Rafael, el del quiosco de la calle Arcos

Marco A. Velo – Jerez íntimo – Diario de Jerez

Harto de coles y hartito de deshoras, había sellado un pacto de sangre con los madrugones. Rafael, el del quiosco de la calle Arcos,  Rafael Ramírez Parra, madrugaba superlativamente. Sin recesos. Sin perífrasis vacacionales. Un día y otro y al siguiente y al subsiguiente también. Todos los días de la semana -de cabo a rabo- y todos los días del año -de hoz y coz- y todos los años de un buen porrón de décadas. Así desde la friolera de 1946, cuando prácticamente instaló -siempre en la calle Arcos- un top manta (legalizado) a la antigua usanza y un carrillo sobre la ancha acera de los ‘tosantos’, los frutos secos y cuatro productos básicos de la época de la hambruna. Andando a trancas y barrancas el tiempo, logró local propio y el negocio subió enteros. Bajo el epígrafe del clásico ‘prensa y revistas’, no había cabecera periodística ni semanario del colorín que Rafael no horizontalizase en sus estantes exteriores. Amén las chucherías, las loterías y los cassettes -no de gasolinera setentera: nada de Chichos ni Chunguitos sino trabajos discográficos más refinados para audiciones de mañanas domingueras sin pasatiempos, tipo Alberto Cortez o Julio Iglesias-.

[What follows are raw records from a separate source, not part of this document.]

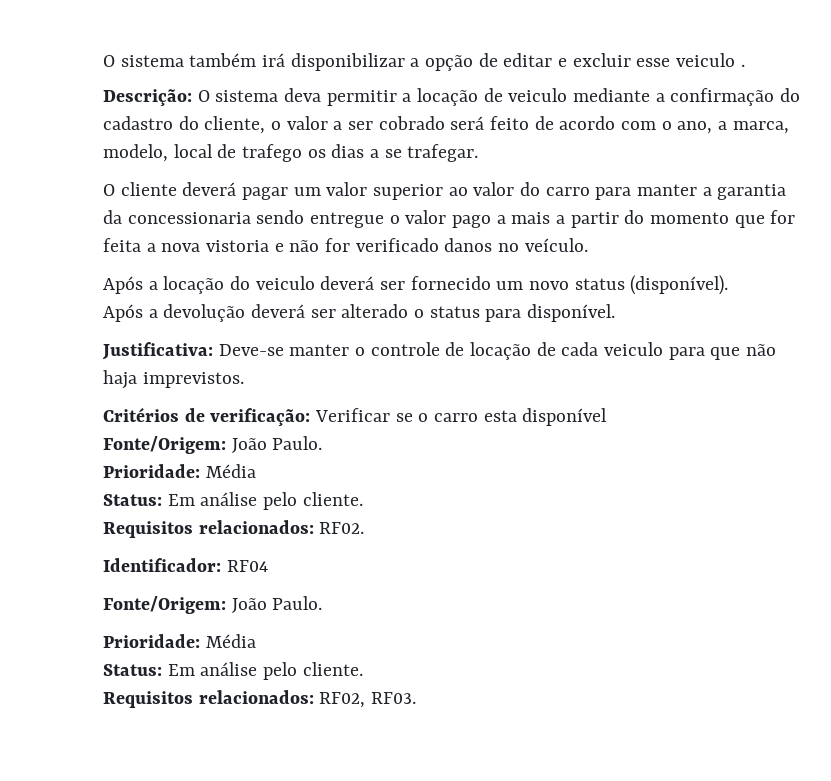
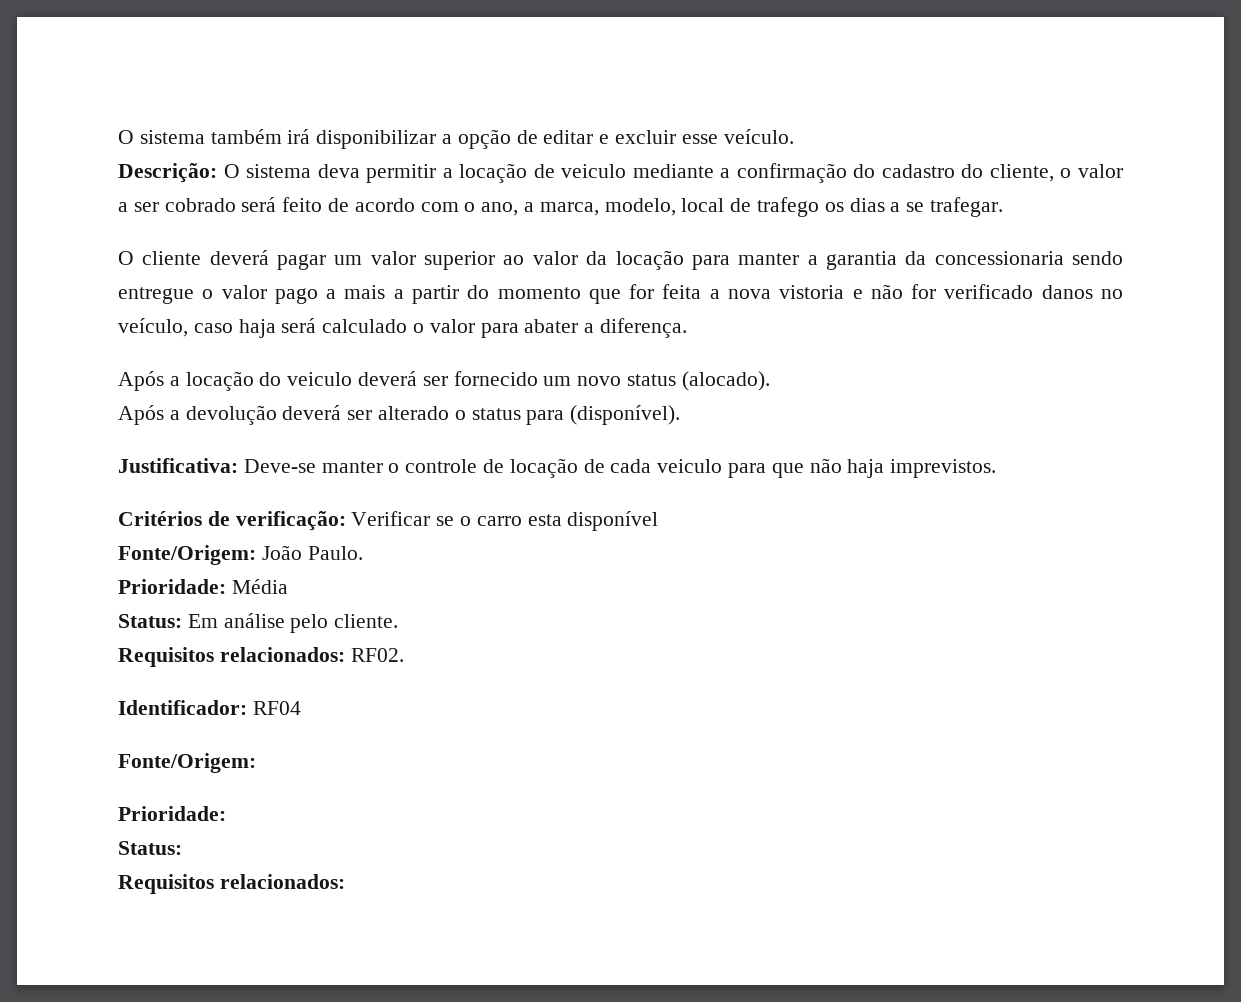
- O sistema também irá disponibilizar a opção de editar e excluir esse veiculo .
+ O sistema também irá disponibilizar a opção de editar e excluir esse veículo.
- O cliente deverá pagar um valor superior ao valor do carro para manter a garantia da concessionaria sendo entregue o valor pago a mais a partir do momento que for feita a nova vistoria e não for verificado danos no veículo.
+ O cliente deverá pagar um valor superior ao valor da locação para manter a garantia da concessionaria sendo entregue o valor pago a mais a partir do momento que for feita a nova vistoria e não for verificado danos no veículo, caso haja será calculado o valor para abater a diferença.
- Após a locação do veiculo deverá ser fornecido um novo status (disponível).
+ Após a locação do veiculo deverá ser fornecido um novo status (alocado).
- Após a devolução deverá ser alterado o status para disponível.
+ Após a devolução deverá ser alterado o status para (disponível).
  Identificador: RF04
- Fonte/Origem: João Paulo.
- Prioridade: Média
- Status: Em análise pelo cliente.
- Requisitos relacionados: RF02, RF03.
+ Fonte/Origem:
+ Prioridade:
+ Status:
+ Requisitos relacionados:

No es que Rafael tuviese los ojos pequeños: literalmente es que los párpados le pesaban como un plomo de falta de sueño. Como un fuego de fragua. Cuando se producía la quijotesca ‘la del alba sería’, ya Rafael llevaba un centón de horas en el currelo. Supo resistir a la adversidad -ganó el pan con el sudor de su frente- para aposentar mando en plaza de un modo referencial. Fue, a todas luces, un quiosquero de raza. Saliendo de casa cada noche, tan de madrugada de cuerpo cortado, tan sumido entre la duermevela y la soñarrera, como un empresario heroico que pugnaba a brazo partido por el sustento de su familia, a la que amaba como debe amarse a los suyos: desmesuradamente. Sin reversos de la cotidianidad. Sin novelerías de quita y pon.

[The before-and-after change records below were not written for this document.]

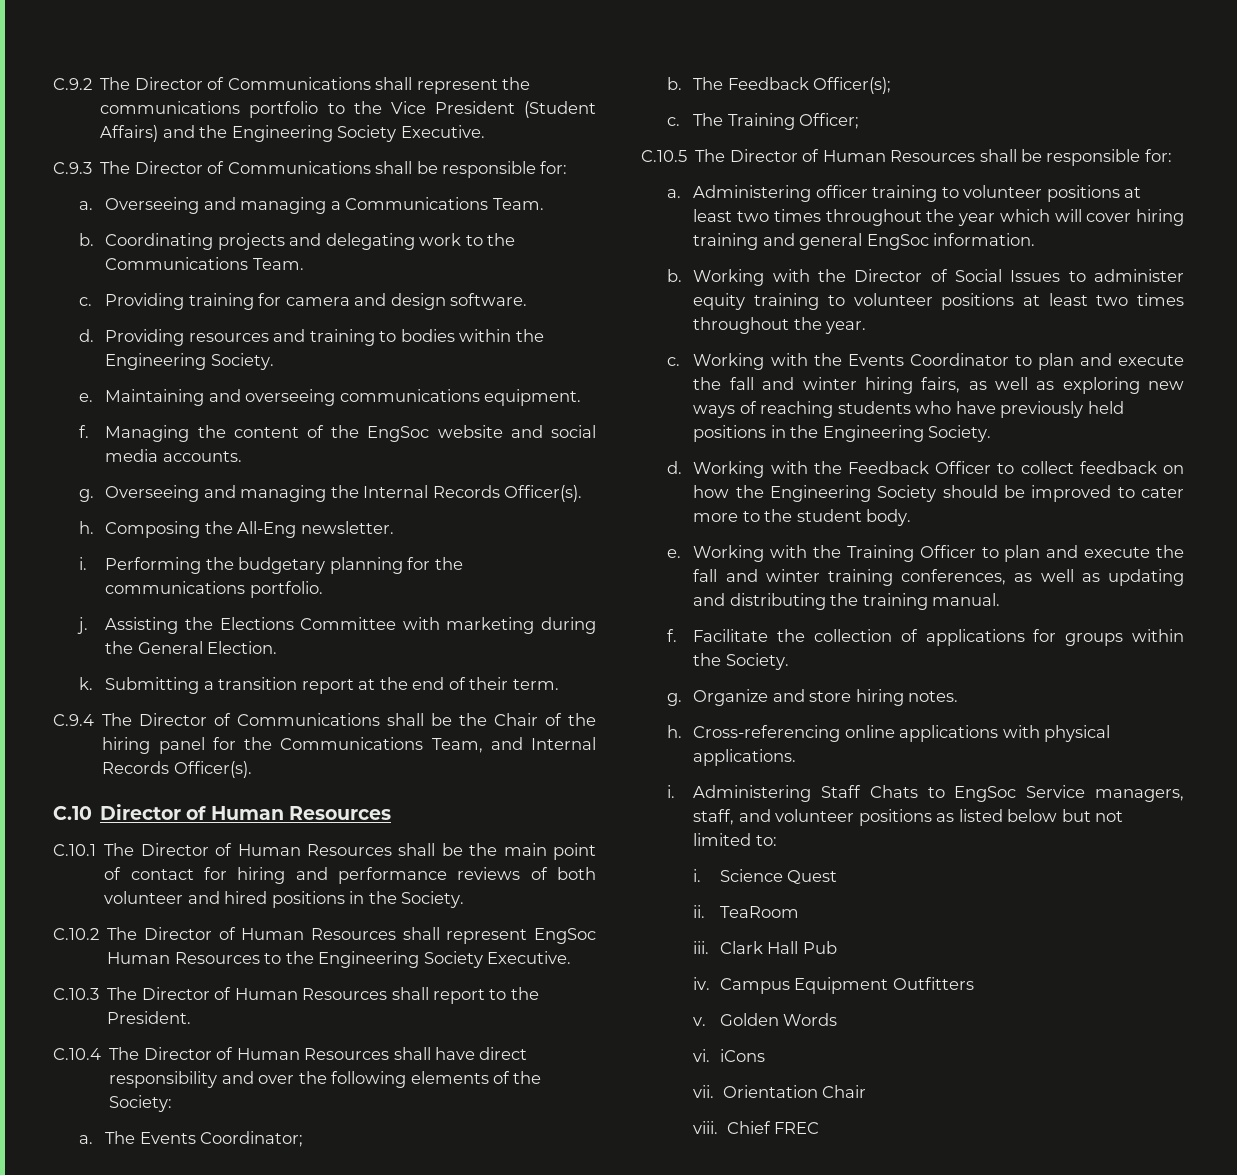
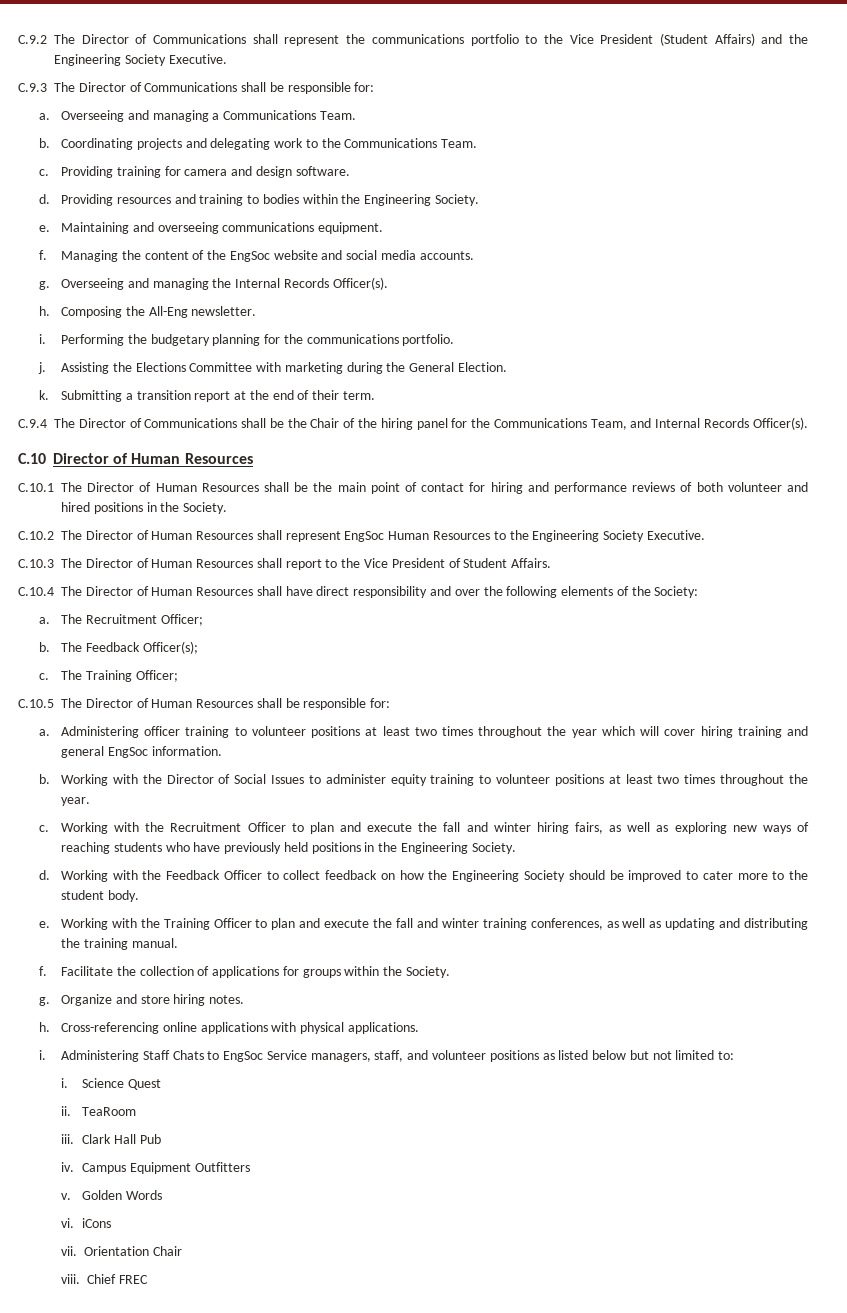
- C.10.3 The Director of Human Resources shall report to the President.
+ C.10.3 The Director of Human Resources shall report to the Vice President of Student Affairs.
- The Events Coordinator;
+ The Recruitment Officer;
- Working with the Events Coordinator to plan and execute the fall and winter hiring fairs, as well as exploring new ways of reaching students who have previously held positions in the Engineering Society.
+ Working with the Recruitment Officer to plan and execute the fall and winter hiring fairs, as well as exploring new ways of reaching students who have previously held positions in the Engineering Society.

Dios, que hizo el mundo en seis días y al séptimo descansó, igualmente concedió a Rafael las tardes de los domingos para el asueto. Bendita media jornada para el hobby propio, que representaría algo así como la libertad de movimientos de un hombre trabajador a la enésima potencia. Entonces tomaba su vasito de lo que fuese con sifón en ‘La Pandilla’ -de charla de amigotes con Paco Larraondo Hernández o Luis Mateos Ríos- así como no faltaba jamás de los jamases a otra de las divisas emocionales de su biografía íntima: el Jerez Industrial. Su pasión, su devoción, su signo de fidelidad. Su enseña, su emblema, su atrio, su plática, su práctica. “Me hice industrialista porque mi lema ha sido siempre ayudar a los más débiles”. Y olé, caramba.

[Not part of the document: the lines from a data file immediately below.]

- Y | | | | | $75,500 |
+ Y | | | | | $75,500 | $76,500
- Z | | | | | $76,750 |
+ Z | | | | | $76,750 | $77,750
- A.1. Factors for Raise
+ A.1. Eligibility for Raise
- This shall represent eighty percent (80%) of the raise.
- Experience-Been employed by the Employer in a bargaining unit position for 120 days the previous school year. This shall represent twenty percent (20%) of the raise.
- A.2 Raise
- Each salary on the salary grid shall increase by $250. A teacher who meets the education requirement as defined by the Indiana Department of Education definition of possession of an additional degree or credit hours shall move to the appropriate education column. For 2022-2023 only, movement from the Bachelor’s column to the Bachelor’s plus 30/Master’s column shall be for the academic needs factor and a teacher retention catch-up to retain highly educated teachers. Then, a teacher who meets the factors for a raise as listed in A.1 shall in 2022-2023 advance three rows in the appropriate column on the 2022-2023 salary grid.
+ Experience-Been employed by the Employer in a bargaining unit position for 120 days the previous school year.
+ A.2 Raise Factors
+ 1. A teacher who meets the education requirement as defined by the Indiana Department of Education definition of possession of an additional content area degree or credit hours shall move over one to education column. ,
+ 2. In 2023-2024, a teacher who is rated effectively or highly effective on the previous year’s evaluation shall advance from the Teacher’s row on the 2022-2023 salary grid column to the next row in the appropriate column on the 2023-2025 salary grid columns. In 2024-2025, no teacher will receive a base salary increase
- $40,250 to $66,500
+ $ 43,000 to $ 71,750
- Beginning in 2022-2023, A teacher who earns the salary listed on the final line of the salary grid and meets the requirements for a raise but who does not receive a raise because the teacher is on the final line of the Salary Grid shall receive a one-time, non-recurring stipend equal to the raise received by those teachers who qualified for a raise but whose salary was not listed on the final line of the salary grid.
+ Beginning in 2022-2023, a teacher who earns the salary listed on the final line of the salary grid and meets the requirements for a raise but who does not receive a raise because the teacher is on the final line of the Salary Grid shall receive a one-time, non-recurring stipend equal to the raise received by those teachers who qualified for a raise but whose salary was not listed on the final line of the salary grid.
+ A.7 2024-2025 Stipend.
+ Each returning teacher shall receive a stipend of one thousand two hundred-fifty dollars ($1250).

Rafael, que lloró la muerte de un hijo, ese dolor contra natura que supera las fronteras de la racionalidad humana, ha sabido guerrear como el Cid bisagra del barrio de San Pedro y de la Albarizuela, entre papel prensa y caramelos ‘Pictolín’. Ahora ya no volverá a pisar la calle Arcos. Nos ha dicho adiós con su perenne bigotito antaño de corte franquista y hogaño tipo Jaime Campmany. Ya no tendrá que madrugar porque se ha instalado definitivamente en las claritas del día. En el fulgor de la Luz. Atrás quedan sus juveniles tanteos con el boxeo o ese derechazo histórico que, en las medianías de su jubilación, propinó a un inspector de trabajo -puñetazo en toda la quijada- tras diferir éste en no sé qué cuestión de puro trámite del negocio de Rafael. El tronío del legitimo uso de la defensa propia. Ha muerto Rafael. El de la mascota y paso lento. Mismamente el que sentenciaba “si quieres saber de Jerez, pregunta a Rafael”. Nadie como él asumió por entero la significación del título de una de las obras poéticas de Caballero Bonald: ‘La noche no tiene paredes’.